Without including the images, transcribe each record precisely as it appears below.

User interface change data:
..............................
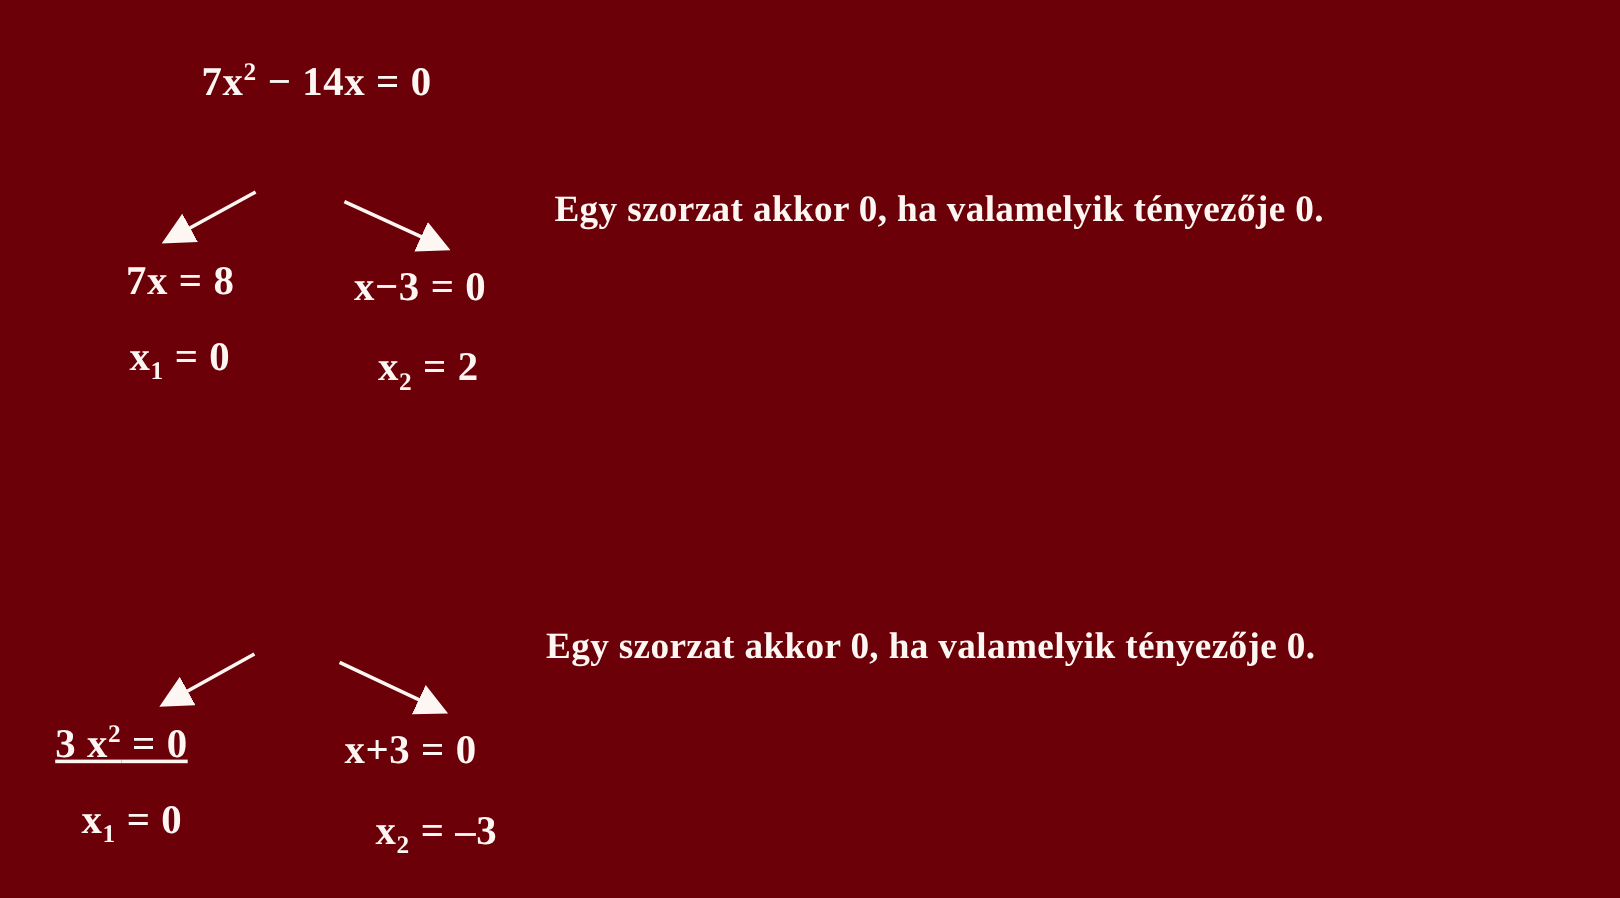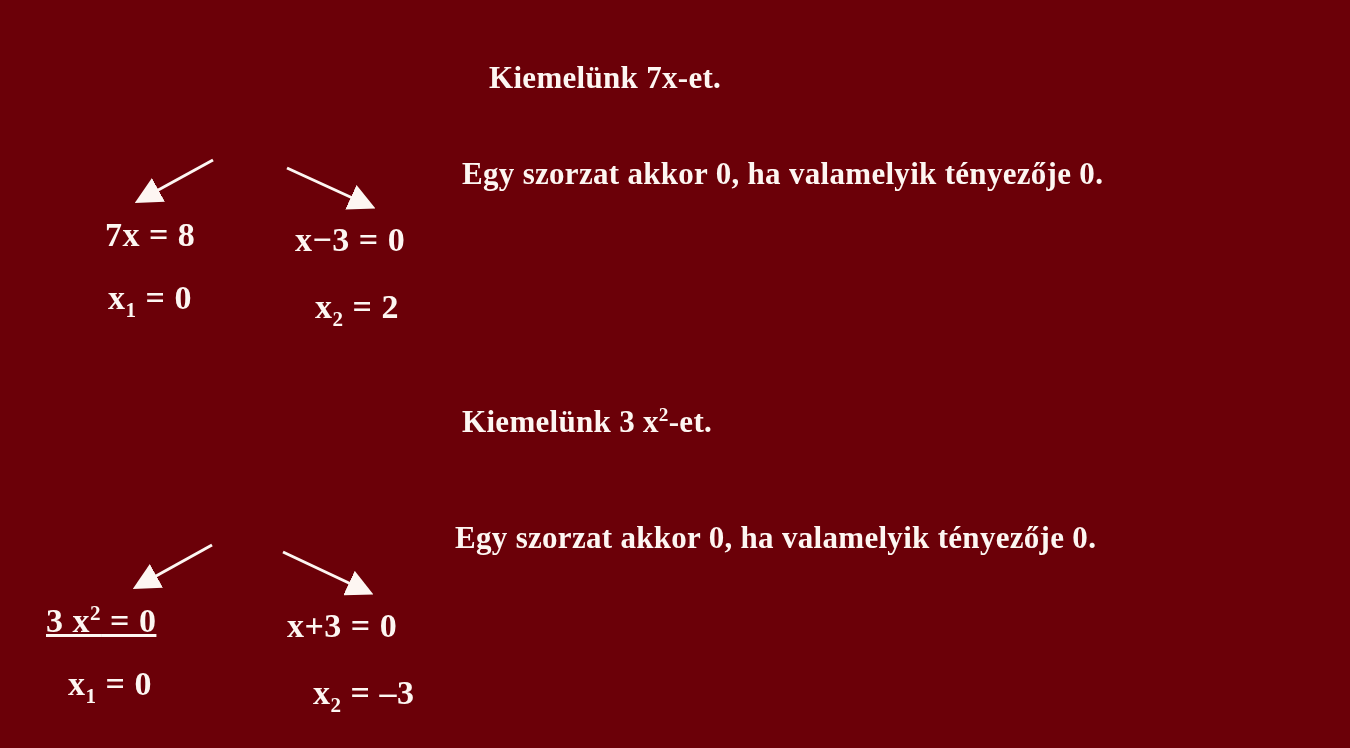--- a/index.html
+++ b/index.html
@@ -87,39 +87,38 @@
 
     <line x1="213" y1="160" x2="140" y2="200" stroke="#fdf6f2" stroke-width="3" marker-end="url(#ah)"></line>
 
     <line x1="287" y1="168" x2="370" y2="206" stroke="#fdf6f2" stroke-width="3" marker-end="url(#ah)"></line>
 
     <line x1="212" y1="545" x2="138" y2="586" stroke="#fdf6f2" stroke-width="3" marker-end="url(#ah)"></line>
 
     <line x1="283" y1="552" x2="368" y2="592" stroke="#fdf6f2" stroke-width="3" marker-end="url(#ah)"></line>
   </svg>
 
+  <div class="item math p-eq1"><span>7x</span><sup>2</sup><span> − 14x = 0</span></div>
 
 
   <div class="item math p-left1">7x = 8</div>
   <div class="item math p-right1">x−3 = 0</div>
 
   <div class="item math p-x1a"><span>x</span><sub>1</sub><span> = 0</span></div>
 
   <div class="item math p-x2a"><span>x</span><sub>2</sub><span> = 2</span></div>
 
-  <div class="item note p-note1">Kiemelünk 7x-et.</div>
   <div class="item note p-note2">Egy szorzat akkor 0, ha valamelyik tényezője 0.</div>
 
 
 
   <div class="item math p-left2"><span>3 x</span><sup>2</sup><span> = 0</span></div>
 
   <div class="item math p-right2">x+3 = 0</div>
 
   <div class="item math p-x1b"><span>x</span><sub>1</sub><span> = 0</span></div>
 
   <div class="item math p-x2b"><span>x</span><sub>2</sub><span> = –3</span></div>
 
-  <div class="item note p-note3"><span>Kiemelünk 3 x</span><sup>2</sup><span>-et.</span></div>
 
   <div class="item note p-note4">Egy szorzat akkor 0, ha valamelyik tényezője 0.</div>
 
 </div>
 
 </body></html>

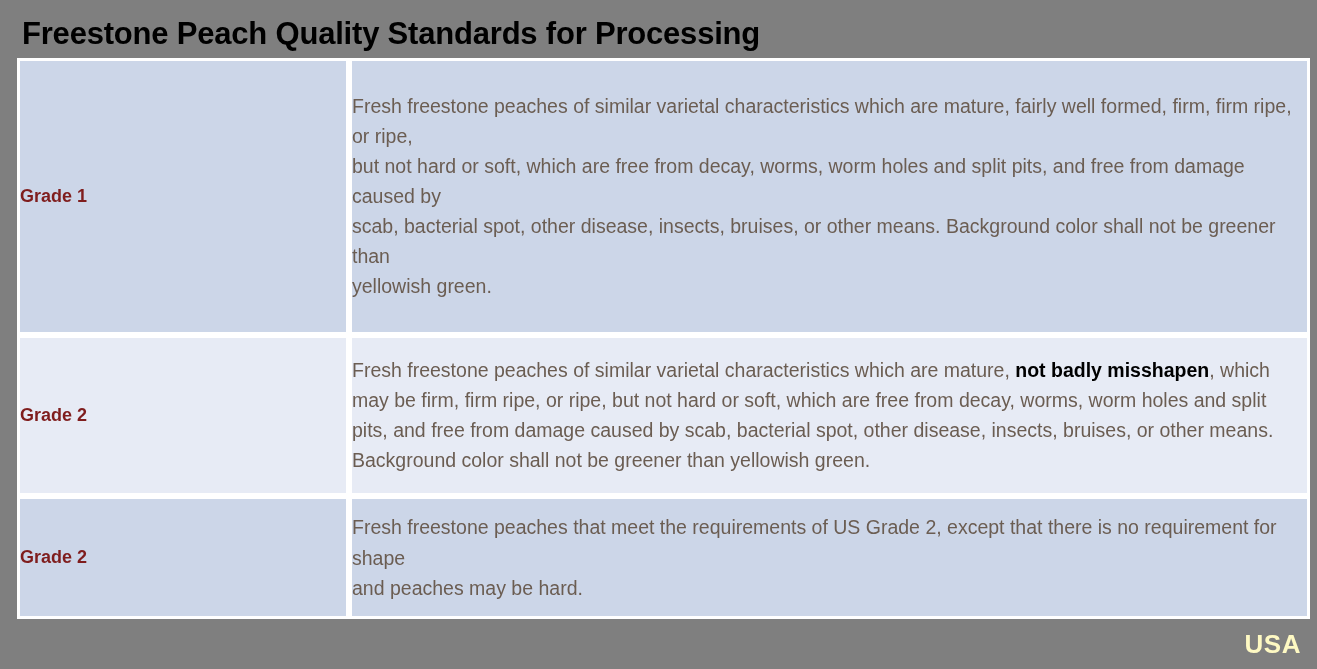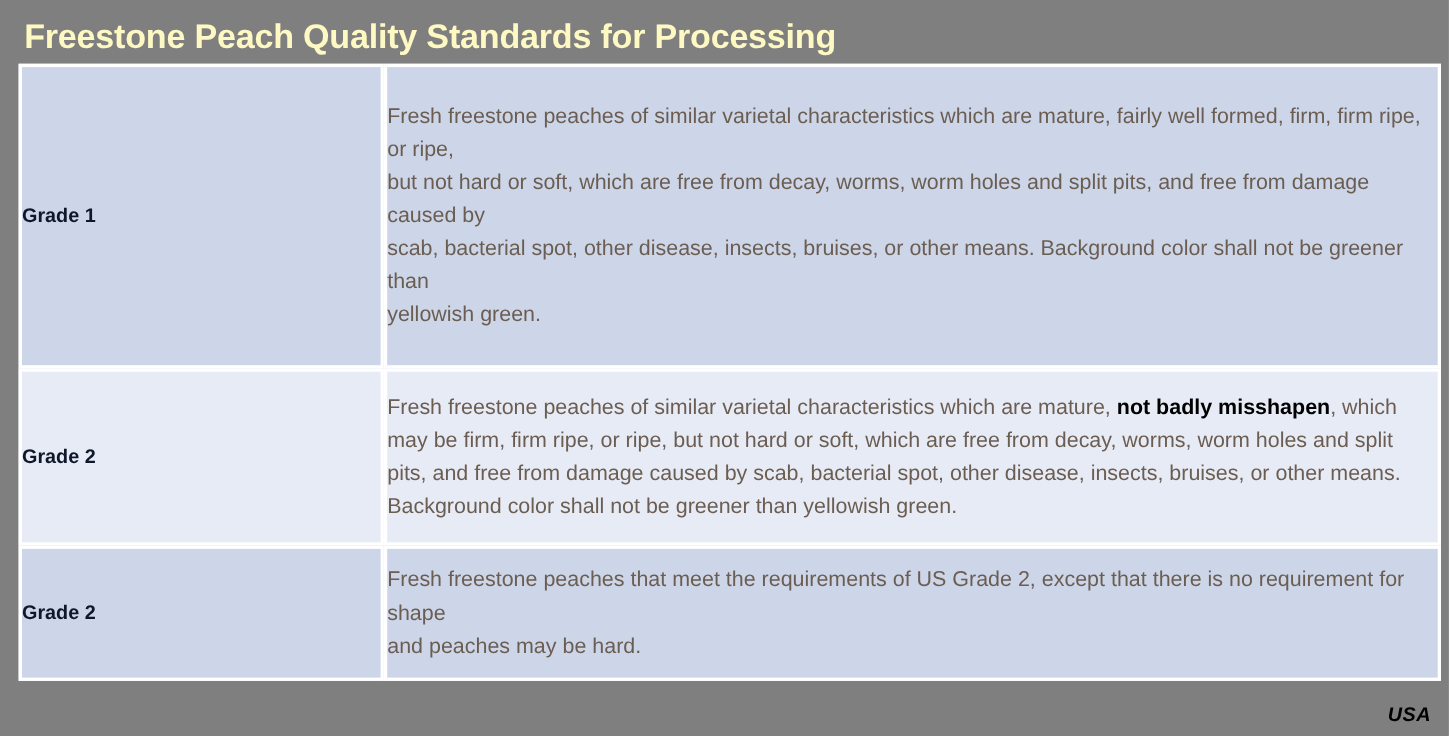--- a/index.html
+++ b/index.html
@@ -18,21 +18,21 @@
     width: 1317px;
     height: 669px;
     background: #7f7f7f;
   }
   .slide-title {
     position: absolute;
     left: 22px;
     top: 16px;
     font-size: 31px;
     font-weight: bold;
-    color: #fef9c3;
+    color: #000000;
     letter-spacing: -0.2px;
     white-space: nowrap;
   }
   .table-wrap {
     position: absolute;
     left: 17px;
     top: 58px;
     width: 1293px;
     height: 561px;
     background: #ffffff;
@@ -48,43 +48,42 @@
   table.grade-table td {
     vertical-align: middle;
     border: 3px solid #ffffff;
     padding: 0;
   }
   td.grade-cell {
     width: 326px;
     padding-left: 14px;
     font-size: 18px;
     font-weight: bold;
-    color: #0f172a;
+    color: #7f1d1d;
   }
   td.desc-cell {
     padding: 8px 10px 8px 17px;
     font-size: 19.5px;
     line-height: 1.54;
     color: #6b5d52;
   }
   tr.row-shade-a td { background: #ccd6e8; }
   tr.row-shade-b td { background: #e7ebf5; }
 
   td.desc-cell b { font-weight: bold; color: #000000; }
 
   .desc-line { white-space: normal; text-align: center; }
 
   .usa-mark {
     position: absolute;
     right: 16px;
     bottom: 9px;
-    font-size: 18px;
+    font-size: 26px;
     font-weight: bold;
-    font-style: italic;
-    color: #000000;
+    color: #fef9c3;
     letter-spacing: 0.5px;
   }
 </style>
 </head>
 <body>
 
 <div class="slide">
 
   <div class="slide-title">Freestone Peach Quality Standards for Processing</div>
..............................
# RESULT OF THE EXERCISE
--- a/index.html
+++ b/index.html
@@ -87,39 +87,38 @@
 
     <line x1="213" y1="160" x2="140" y2="200" stroke="#fdf6f2" stroke-width="3" marker-end="url(#ah)"></line>
 
     <line x1="287" y1="168" x2="370" y2="206" stroke="#fdf6f2" stroke-width="3" marker-end="url(#ah)"></line>
 
     <line x1="212" y1="545" x2="138" y2="586" stroke="#fdf6f2" stroke-width="3" marker-end="url(#ah)"></line>
 
     <line x1="283" y1="552" x2="368" y2="592" stroke="#fdf6f2" stroke-width="3" marker-end="url(#ah)"></line>
   </svg>
 
+  <div class="item math p-eq1"><span>7x</span><sup>2</sup><span> − 14x = 0</span></div>
 
 
   <div class="item math p-left1">7x = 8</div>
   <div class="item math p-right1">x−3 = 0</div>
 
   <div class="item math p-x1a"><span>x</span><sub>1</sub><span> = 0</span></div>
 
   <div class="item math p-x2a"><span>x</span><sub>2</sub><span> = 2</span></div>
 
-  <div class="item note p-note1">Kiemelünk 7x-et.</div>
   <div class="item note p-note2">Egy szorzat akkor 0, ha valamelyik tényezője 0.</div>
 
 
 
   <div class="item math p-left2"><span>3 x</span><sup>2</sup><span> = 0</span></div>
 
   <div class="item math p-right2">x+3 = 0</div>
 
   <div class="item math p-x1b"><span>x</span><sub>1</sub><span> = 0</span></div>
 
   <div class="item math p-x2b"><span>x</span><sub>2</sub><span> = –3</span></div>
 
-  <div class="item note p-note3"><span>Kiemelünk 3 x</span><sup>2</sup><span>-et.</span></div>
 
   <div class="item note p-note4">Egy szorzat akkor 0, ha valamelyik tényezője 0.</div>
 
 </div>
 
 </body></html>

--- a/index.html
+++ b/index.html
@@ -18,21 +18,21 @@
     width: 1317px;
     height: 669px;
     background: #7f7f7f;
   }
   .slide-title {
     position: absolute;
     left: 22px;
     top: 16px;
     font-size: 31px;
     font-weight: bold;
-    color: #fef9c3;
+    color: #000000;
     letter-spacing: -0.2px;
     white-space: nowrap;
   }
   .table-wrap {
     position: absolute;
     left: 17px;
     top: 58px;
     width: 1293px;
     height: 561px;
     background: #ffffff;
@@ -48,43 +48,42 @@
   table.grade-table td {
     vertical-align: middle;
     border: 3px solid #ffffff;
     padding: 0;
   }
   td.grade-cell {
     width: 326px;
     padding-left: 14px;
     font-size: 18px;
     font-weight: bold;
-    color: #0f172a;
+    color: #7f1d1d;
   }
   td.desc-cell {
     padding: 8px 10px 8px 17px;
     font-size: 19.5px;
     line-height: 1.54;
     color: #6b5d52;
   }
   tr.row-shade-a td { background: #ccd6e8; }
   tr.row-shade-b td { background: #e7ebf5; }
 
   td.desc-cell b { font-weight: bold; color: #000000; }
 
   .desc-line { white-space: normal; text-align: center; }
 
   .usa-mark {
     position: absolute;
     right: 16px;
     bottom: 9px;
-    font-size: 18px;
+    font-size: 26px;
     font-weight: bold;
-    font-style: italic;
-    color: #000000;
+    color: #fef9c3;
     letter-spacing: 0.5px;
   }
 </style>
 </head>
 <body>
 
 <div class="slide">
 
   <div class="slide-title">Freestone Peach Quality Standards for Processing</div>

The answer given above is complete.